=== Data to use ===

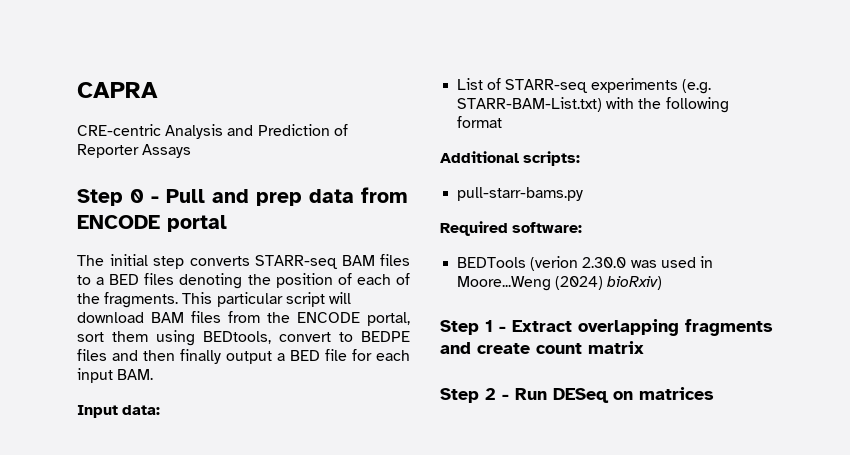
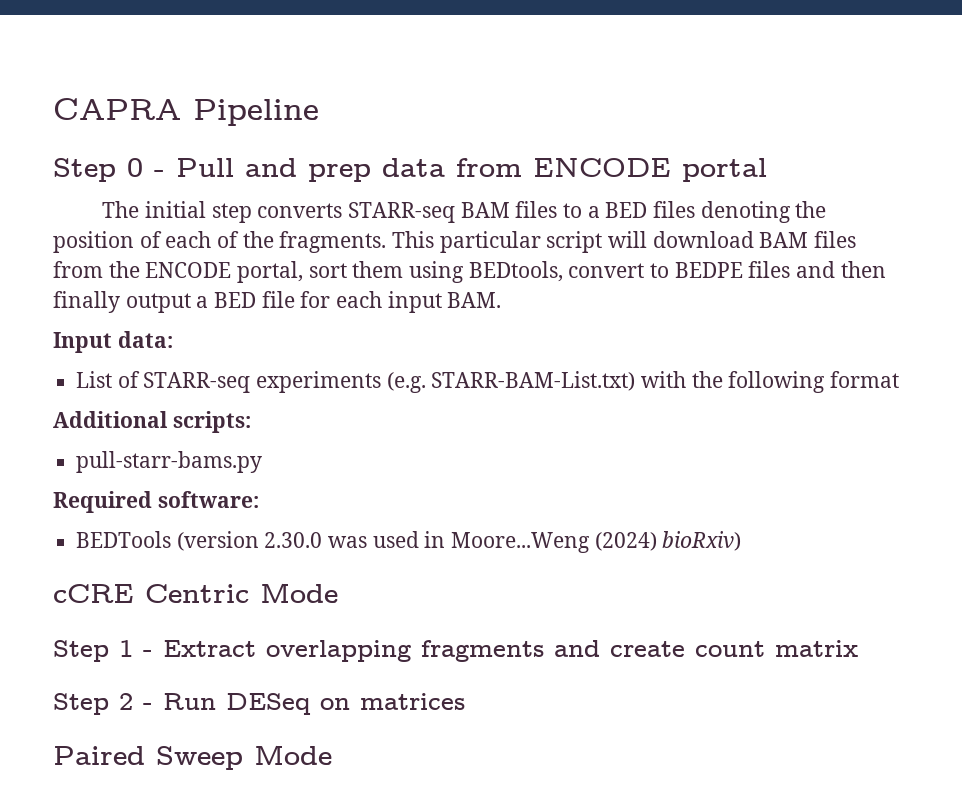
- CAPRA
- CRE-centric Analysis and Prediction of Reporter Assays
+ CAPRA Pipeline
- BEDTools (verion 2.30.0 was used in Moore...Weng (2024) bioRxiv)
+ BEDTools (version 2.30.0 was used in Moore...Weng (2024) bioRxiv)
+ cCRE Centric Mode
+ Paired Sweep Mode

===
=== Data to use ===

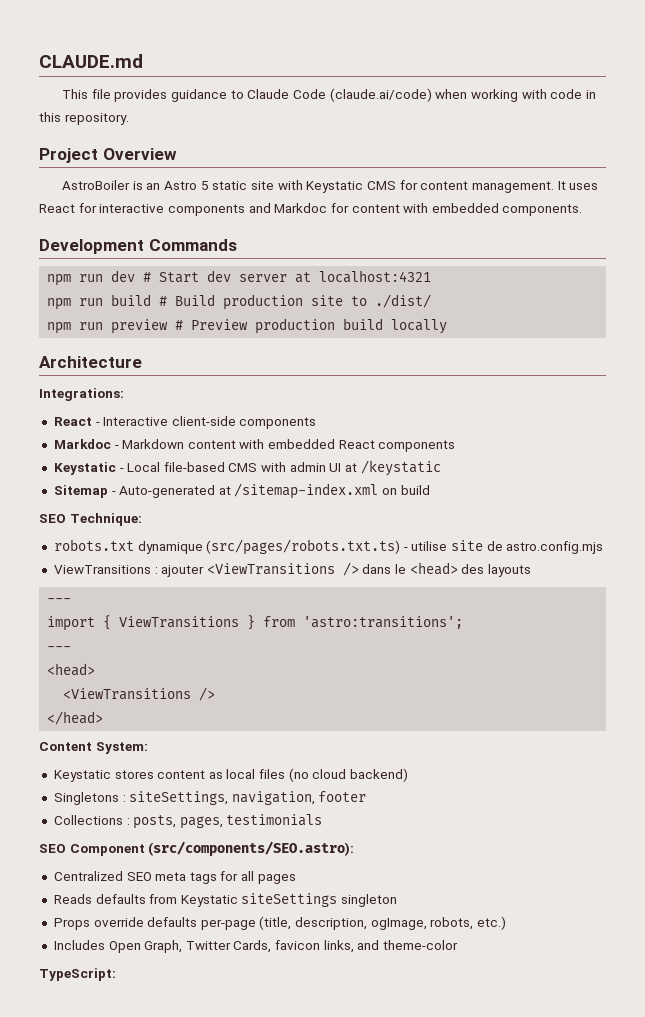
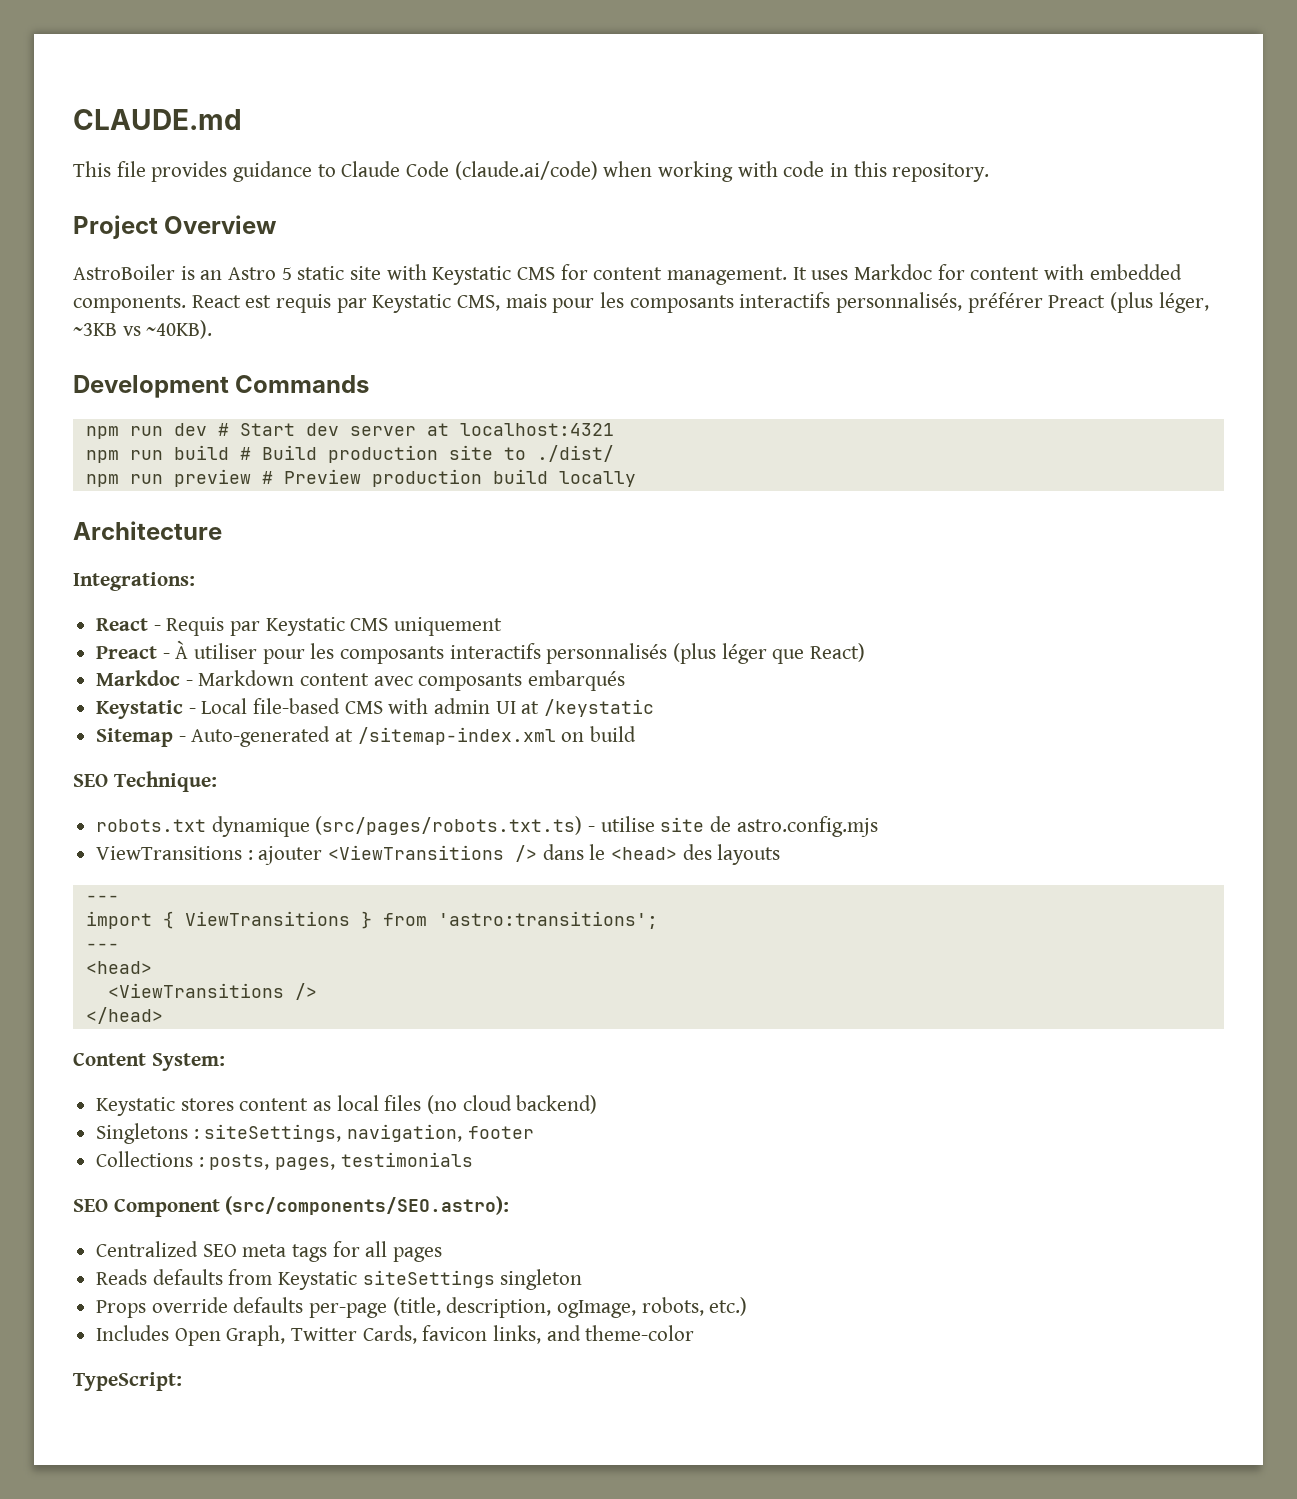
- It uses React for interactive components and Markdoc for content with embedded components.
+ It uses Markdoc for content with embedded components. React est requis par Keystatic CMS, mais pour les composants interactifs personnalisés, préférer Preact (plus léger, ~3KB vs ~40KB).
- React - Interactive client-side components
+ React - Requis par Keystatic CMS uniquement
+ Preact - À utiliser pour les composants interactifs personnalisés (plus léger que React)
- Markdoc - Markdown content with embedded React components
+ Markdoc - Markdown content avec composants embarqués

===

*Task instructions:* Throughout the listing above, how many lines hold the word "content"? Answer with only the number.

*Reply to the task:* 4